**ACTION ITEM**
Everything below from the line with "text-align: right ->" through the line with "von der Abteilung" must be retyped exactly, except the pictures.

**DATA FOR THIS EXERCISE**
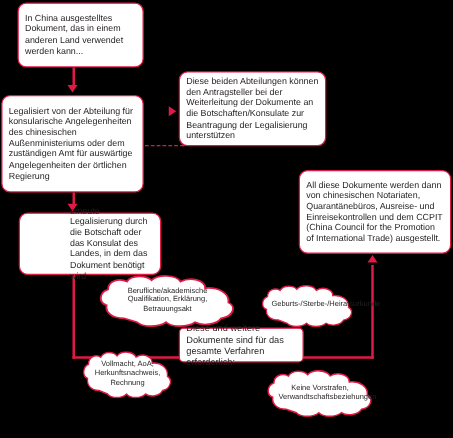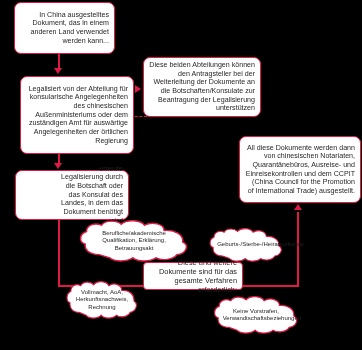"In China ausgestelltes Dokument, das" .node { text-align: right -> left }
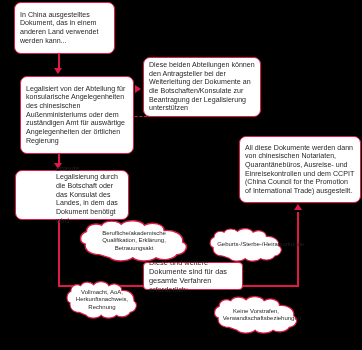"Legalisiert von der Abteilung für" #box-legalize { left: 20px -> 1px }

--

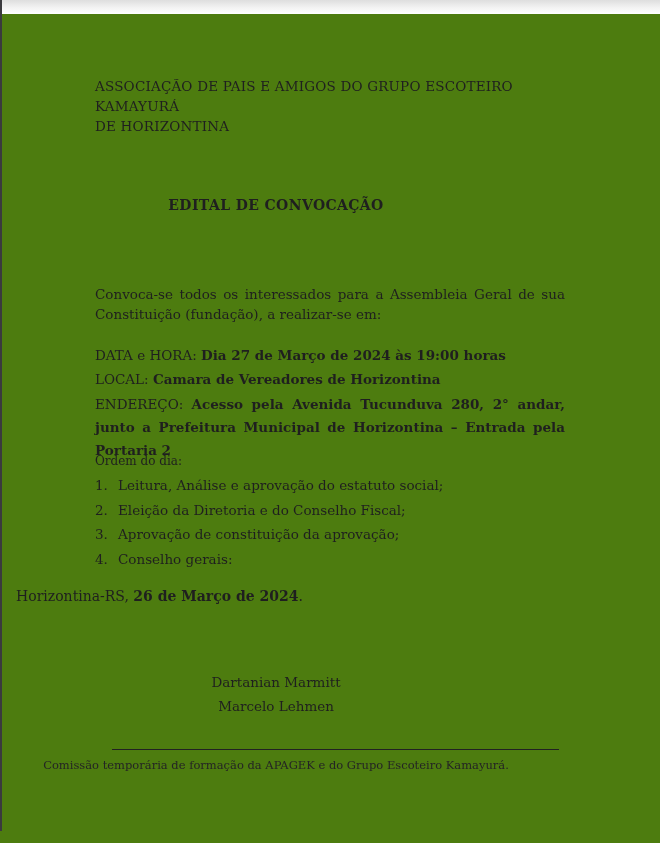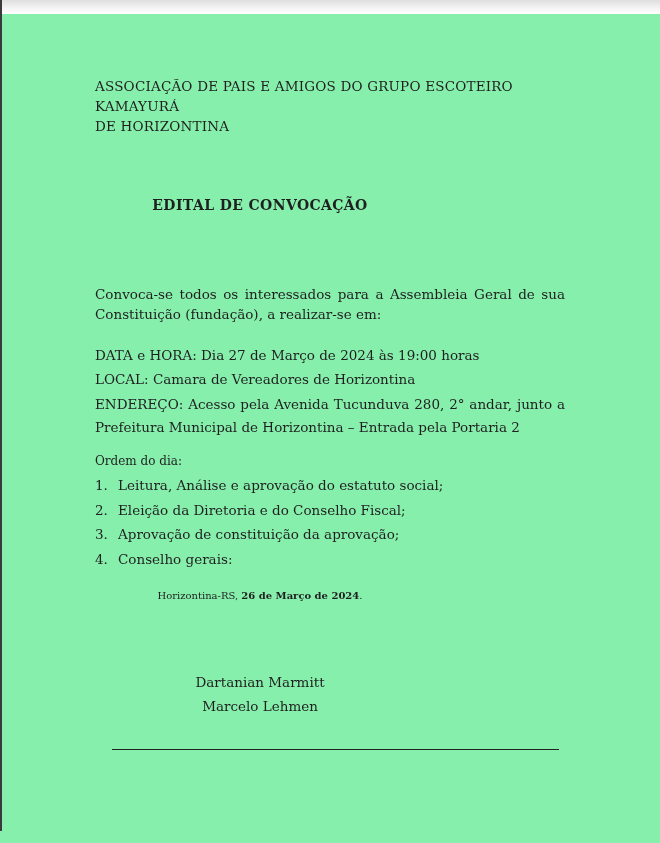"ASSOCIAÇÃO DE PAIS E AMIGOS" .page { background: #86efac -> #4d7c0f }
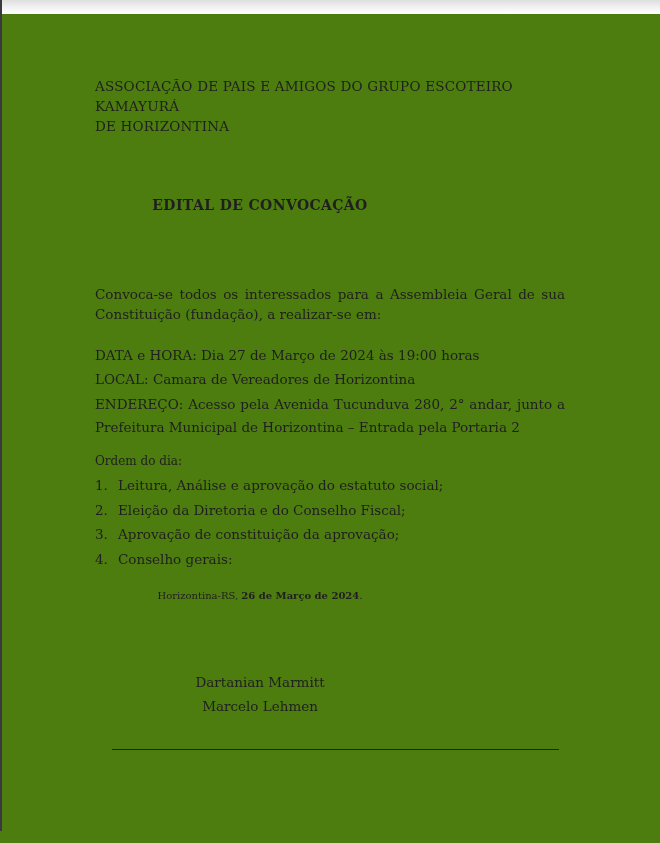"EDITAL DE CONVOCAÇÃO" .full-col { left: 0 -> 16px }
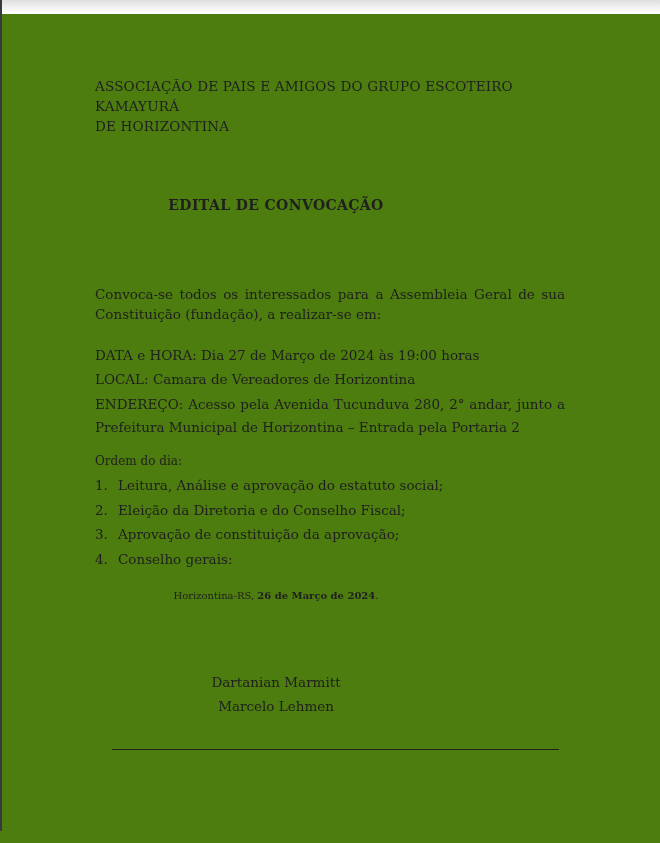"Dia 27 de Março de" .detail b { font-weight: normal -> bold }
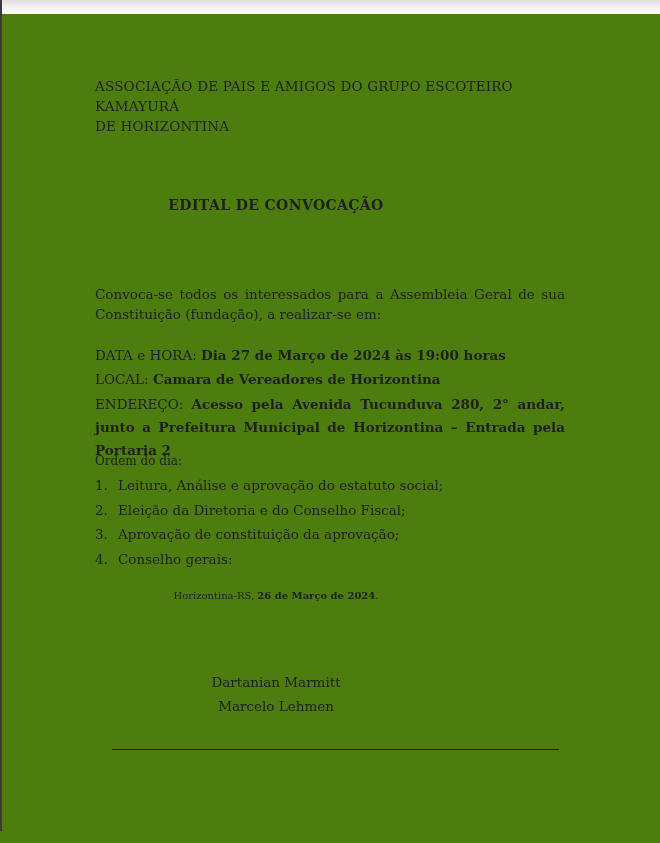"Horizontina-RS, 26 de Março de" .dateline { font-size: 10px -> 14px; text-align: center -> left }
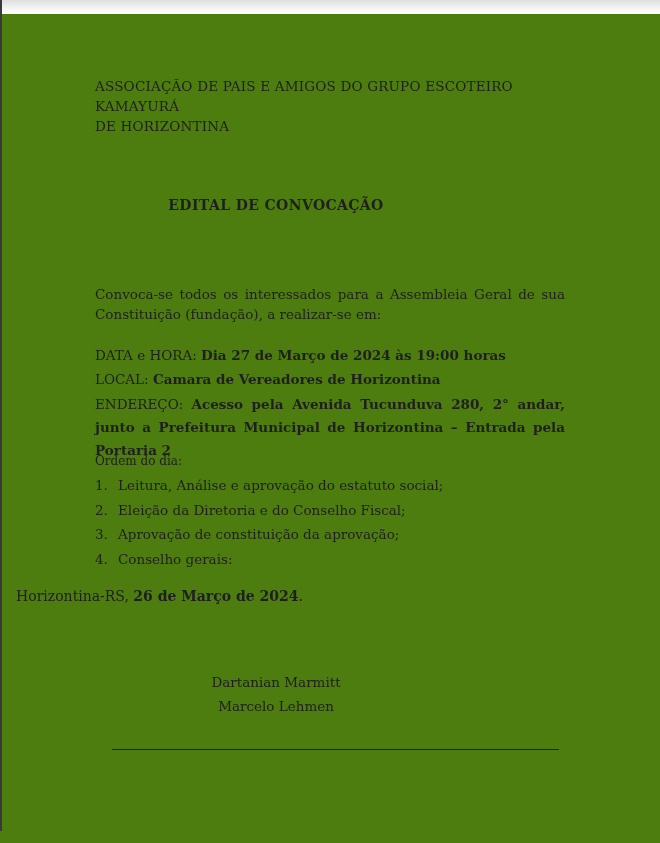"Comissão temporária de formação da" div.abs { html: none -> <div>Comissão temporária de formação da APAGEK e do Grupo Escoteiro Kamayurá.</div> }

**ANSWER SPACE**
"In China ausgestelltes Dokument, das" .node { text-align: right -> left }
"Legalisiert von der Abteilung für" #box-legalize { left: 20px -> 1px }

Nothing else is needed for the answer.